[Start of Attachment]

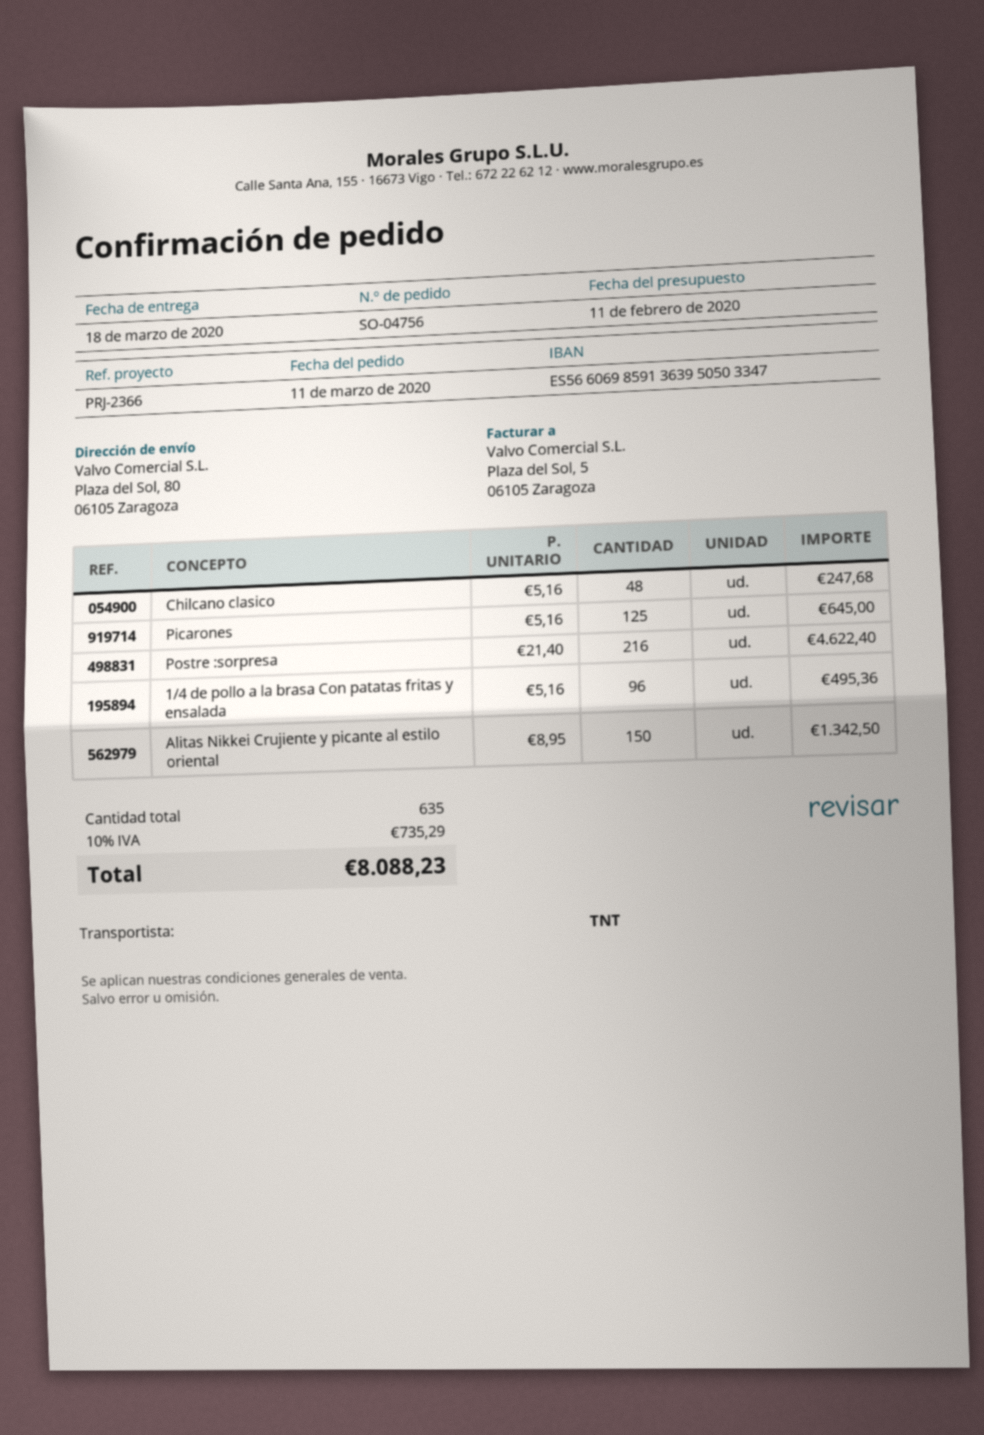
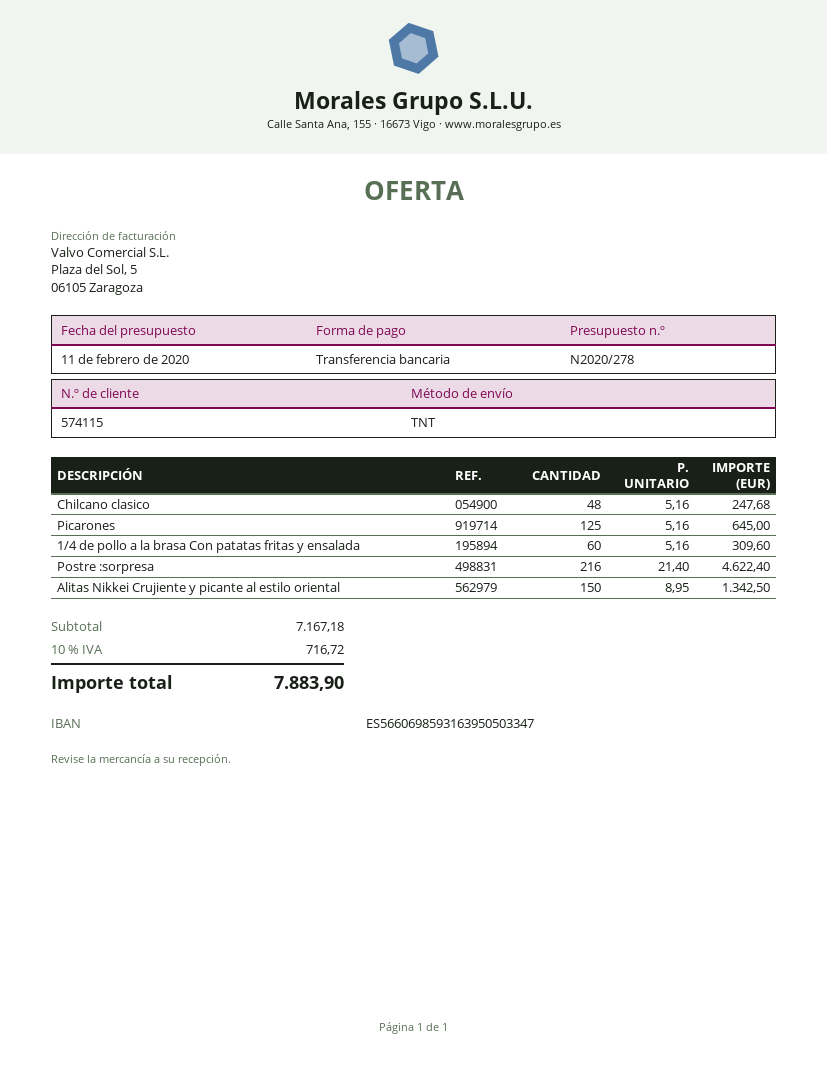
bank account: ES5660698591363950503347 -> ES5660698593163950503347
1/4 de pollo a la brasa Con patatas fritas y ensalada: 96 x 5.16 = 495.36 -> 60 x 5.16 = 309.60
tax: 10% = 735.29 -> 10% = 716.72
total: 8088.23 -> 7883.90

[End of Attachment]
[Start of Attachment]

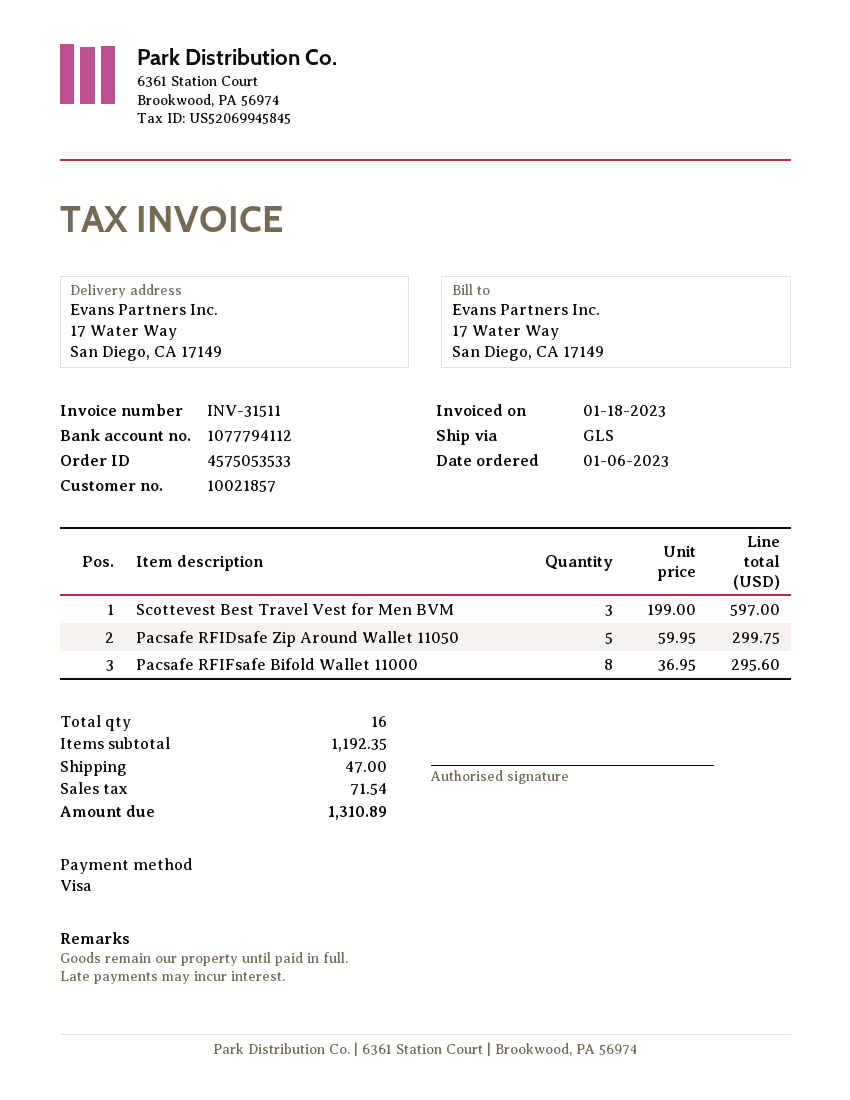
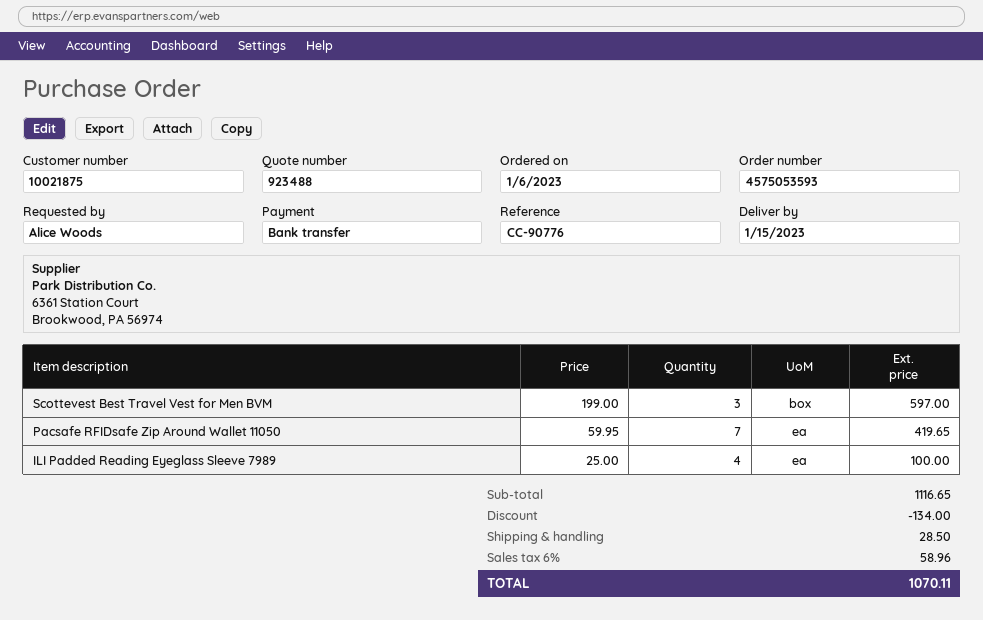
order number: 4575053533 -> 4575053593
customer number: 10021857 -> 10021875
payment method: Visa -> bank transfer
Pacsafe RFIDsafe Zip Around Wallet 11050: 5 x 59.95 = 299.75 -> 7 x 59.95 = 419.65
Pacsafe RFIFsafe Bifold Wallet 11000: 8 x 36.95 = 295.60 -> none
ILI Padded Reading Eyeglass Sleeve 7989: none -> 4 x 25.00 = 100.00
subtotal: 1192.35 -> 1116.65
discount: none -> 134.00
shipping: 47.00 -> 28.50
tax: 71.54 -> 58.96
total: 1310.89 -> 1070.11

[End of Attachment]

# [TO DO]
Above are the records; from them, give again exactly the lines from the one containing "1/4 de pollo" through the one containing "total: 8088.23 -> 7883.90", both included.

# [SOLUTION FOR THIS EXERCISE]
1/4 de pollo a la brasa Con patatas fritas y ensalada: 96 x 5.16 = 495.36 -> 60 x 5.16 = 309.60
tax: 10% = 735.29 -> 10% = 716.72
total: 8088.23 -> 7883.90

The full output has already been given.